• **Material to process**
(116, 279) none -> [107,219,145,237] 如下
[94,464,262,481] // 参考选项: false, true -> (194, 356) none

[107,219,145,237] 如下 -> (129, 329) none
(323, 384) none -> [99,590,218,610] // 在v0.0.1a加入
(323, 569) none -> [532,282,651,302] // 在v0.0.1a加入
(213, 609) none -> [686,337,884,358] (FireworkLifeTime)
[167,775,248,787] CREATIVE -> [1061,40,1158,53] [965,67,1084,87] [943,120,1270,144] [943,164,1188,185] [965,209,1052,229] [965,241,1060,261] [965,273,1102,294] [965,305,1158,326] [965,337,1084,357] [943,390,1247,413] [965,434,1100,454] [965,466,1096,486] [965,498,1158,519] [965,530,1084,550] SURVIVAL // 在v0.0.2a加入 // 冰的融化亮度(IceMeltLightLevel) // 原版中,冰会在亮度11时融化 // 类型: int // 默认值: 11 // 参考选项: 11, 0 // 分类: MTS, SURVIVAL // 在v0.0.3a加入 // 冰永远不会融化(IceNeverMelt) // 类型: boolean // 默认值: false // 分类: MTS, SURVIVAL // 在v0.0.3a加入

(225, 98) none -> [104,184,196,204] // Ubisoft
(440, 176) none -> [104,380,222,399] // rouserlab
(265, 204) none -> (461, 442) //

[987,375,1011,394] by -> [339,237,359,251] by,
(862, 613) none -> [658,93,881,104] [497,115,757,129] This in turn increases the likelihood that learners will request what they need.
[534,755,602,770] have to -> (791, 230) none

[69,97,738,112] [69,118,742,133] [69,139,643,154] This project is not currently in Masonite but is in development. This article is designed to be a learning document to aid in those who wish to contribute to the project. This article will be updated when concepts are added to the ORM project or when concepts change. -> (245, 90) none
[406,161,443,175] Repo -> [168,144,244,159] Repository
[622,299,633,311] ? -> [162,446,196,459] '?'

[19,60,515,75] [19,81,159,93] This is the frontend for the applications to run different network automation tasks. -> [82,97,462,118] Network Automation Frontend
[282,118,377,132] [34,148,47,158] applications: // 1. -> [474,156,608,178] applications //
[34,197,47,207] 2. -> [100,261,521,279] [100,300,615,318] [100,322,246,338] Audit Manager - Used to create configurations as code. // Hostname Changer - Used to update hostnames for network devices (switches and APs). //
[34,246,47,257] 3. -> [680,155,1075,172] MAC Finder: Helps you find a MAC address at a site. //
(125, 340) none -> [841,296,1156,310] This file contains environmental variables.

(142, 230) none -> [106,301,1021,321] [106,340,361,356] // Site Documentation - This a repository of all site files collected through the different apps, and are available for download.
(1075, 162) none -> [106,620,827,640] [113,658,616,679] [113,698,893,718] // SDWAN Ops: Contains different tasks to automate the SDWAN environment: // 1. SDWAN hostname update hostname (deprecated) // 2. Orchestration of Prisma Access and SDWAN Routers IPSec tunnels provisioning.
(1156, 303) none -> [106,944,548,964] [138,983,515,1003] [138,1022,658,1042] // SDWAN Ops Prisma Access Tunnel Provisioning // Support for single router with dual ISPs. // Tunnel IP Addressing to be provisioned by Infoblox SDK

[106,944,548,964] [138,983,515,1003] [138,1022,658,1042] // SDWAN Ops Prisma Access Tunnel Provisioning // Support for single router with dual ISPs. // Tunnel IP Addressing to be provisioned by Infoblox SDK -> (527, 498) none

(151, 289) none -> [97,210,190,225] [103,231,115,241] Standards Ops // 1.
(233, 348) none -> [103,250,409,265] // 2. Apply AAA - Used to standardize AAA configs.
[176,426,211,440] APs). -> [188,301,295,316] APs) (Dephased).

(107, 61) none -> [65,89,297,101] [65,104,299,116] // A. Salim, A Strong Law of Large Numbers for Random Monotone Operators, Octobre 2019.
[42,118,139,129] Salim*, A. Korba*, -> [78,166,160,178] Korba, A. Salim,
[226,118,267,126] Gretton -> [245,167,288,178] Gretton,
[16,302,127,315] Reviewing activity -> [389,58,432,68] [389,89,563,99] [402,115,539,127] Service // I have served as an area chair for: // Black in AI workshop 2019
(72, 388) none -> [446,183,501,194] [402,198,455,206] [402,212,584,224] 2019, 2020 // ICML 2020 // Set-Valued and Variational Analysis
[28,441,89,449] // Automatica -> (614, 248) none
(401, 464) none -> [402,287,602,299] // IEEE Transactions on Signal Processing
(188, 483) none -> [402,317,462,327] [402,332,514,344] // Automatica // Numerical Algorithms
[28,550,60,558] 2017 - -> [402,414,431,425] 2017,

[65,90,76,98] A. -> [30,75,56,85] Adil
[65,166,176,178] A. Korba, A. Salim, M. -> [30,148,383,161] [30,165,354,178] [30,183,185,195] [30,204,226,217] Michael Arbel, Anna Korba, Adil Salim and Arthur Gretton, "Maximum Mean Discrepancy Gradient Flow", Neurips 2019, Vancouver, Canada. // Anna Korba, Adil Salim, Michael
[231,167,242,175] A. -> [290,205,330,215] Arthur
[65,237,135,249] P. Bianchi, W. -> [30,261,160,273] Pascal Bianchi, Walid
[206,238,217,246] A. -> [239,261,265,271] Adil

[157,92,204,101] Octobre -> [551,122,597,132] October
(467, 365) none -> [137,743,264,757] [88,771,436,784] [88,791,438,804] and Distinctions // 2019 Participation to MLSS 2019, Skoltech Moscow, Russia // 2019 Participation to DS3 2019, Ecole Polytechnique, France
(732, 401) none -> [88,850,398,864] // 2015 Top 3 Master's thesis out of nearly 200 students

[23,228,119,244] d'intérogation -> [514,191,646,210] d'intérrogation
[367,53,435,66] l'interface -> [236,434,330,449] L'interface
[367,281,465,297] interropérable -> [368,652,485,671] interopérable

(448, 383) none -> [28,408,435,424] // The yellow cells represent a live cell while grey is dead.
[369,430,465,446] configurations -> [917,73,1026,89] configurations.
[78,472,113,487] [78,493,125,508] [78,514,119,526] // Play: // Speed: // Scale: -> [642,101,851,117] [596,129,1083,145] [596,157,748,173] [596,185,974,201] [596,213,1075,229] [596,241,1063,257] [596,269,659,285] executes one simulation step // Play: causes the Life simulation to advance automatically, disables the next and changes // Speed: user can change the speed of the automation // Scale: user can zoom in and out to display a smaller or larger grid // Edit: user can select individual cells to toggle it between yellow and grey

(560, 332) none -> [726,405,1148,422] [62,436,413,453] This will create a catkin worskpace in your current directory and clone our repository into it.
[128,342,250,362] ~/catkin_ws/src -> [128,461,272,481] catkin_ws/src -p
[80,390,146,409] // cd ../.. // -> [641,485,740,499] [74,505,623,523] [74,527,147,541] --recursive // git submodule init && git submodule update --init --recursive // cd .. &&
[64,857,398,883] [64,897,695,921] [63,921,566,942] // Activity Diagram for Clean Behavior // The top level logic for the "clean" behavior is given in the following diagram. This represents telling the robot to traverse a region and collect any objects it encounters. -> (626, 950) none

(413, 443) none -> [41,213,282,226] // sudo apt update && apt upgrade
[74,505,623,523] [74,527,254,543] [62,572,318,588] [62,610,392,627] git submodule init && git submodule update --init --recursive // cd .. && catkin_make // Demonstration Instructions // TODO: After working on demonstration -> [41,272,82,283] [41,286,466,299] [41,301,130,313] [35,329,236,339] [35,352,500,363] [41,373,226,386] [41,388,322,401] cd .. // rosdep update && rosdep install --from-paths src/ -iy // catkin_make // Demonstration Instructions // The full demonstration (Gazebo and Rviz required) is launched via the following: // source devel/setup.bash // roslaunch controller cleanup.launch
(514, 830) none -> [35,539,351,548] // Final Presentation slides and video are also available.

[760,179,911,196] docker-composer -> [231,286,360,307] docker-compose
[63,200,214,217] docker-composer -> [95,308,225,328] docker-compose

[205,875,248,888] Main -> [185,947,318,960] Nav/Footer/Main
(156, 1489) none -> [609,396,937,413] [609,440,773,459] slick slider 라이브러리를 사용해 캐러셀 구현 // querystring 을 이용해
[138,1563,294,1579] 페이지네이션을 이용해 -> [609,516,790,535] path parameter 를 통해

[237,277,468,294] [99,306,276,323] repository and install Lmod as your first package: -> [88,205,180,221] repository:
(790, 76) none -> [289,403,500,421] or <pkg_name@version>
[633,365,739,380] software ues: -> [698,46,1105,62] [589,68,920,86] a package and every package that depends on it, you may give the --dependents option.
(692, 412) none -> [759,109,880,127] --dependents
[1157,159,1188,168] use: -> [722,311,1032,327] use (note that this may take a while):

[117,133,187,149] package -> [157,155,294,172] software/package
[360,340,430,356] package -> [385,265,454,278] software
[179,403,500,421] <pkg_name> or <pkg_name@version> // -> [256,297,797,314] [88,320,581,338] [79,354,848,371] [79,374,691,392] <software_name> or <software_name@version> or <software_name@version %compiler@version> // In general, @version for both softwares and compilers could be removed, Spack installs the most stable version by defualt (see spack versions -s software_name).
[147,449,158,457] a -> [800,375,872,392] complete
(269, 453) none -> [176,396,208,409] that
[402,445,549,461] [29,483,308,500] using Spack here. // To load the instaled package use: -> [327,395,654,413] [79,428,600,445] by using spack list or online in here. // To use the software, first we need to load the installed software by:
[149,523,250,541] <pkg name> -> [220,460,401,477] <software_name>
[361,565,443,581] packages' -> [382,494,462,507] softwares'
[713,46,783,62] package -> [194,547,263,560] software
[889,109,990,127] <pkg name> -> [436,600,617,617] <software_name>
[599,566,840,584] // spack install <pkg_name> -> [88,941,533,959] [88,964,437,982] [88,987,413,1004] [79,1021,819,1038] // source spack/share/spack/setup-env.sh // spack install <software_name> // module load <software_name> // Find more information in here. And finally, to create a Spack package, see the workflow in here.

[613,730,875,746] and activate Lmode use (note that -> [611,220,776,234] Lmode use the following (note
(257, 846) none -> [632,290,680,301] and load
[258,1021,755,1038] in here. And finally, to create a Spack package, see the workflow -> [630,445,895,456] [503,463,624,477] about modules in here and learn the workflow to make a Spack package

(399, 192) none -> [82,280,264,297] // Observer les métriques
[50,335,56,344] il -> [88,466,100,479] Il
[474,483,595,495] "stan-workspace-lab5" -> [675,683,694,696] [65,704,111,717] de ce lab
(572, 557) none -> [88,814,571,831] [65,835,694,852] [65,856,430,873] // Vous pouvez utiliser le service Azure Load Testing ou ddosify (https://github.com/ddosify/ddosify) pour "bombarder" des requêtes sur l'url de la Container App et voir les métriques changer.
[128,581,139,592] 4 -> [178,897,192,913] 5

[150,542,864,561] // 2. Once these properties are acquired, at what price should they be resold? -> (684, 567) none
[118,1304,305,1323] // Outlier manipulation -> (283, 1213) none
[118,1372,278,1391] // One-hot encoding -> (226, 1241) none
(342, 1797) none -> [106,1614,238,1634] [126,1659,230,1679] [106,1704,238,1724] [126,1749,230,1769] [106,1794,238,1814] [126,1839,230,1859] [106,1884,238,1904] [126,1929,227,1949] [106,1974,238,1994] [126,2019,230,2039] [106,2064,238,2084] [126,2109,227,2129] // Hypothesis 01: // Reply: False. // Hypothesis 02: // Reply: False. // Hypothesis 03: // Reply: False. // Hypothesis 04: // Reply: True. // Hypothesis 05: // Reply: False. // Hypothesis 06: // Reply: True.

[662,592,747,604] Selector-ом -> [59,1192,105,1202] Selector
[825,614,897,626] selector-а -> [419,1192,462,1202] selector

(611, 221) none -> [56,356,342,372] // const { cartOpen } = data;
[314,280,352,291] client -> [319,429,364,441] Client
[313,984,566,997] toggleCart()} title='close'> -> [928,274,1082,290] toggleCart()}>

• **Exercise aim**
The response should hold exactly the lines starting at the line with "[42,118,139,129] Salim*, A." and ending at the line with "[65,90,76,98] A. -> [30,75,56,85] Adil", and no other line of the material above.

• **Finished task**
[42,118,139,129] Salim*, A. Korba*, -> [78,166,160,178] Korba, A. Salim,
[226,118,267,126] Gretton -> [245,167,288,178] Gretton,
[16,302,127,315] Reviewing activity -> [389,58,432,68] [389,89,563,99] [402,115,539,127] Service // I have served as an area chair for: // Black in AI workshop 2019
(72, 388) none -> [446,183,501,194] [402,198,455,206] [402,212,584,224] 2019, 2020 // ICML 2020 // Set-Valued and Variational Analysis
[28,441,89,449] // Automatica -> (614, 248) none
(401, 464) none -> [402,287,602,299] // IEEE Transactions on Signal Processing
(188, 483) none -> [402,317,462,327] [402,332,514,344] // Automatica // Numerical Algorithms
[28,550,60,558] 2017 - -> [402,414,431,425] 2017,

[65,90,76,98] A. -> [30,75,56,85] Adil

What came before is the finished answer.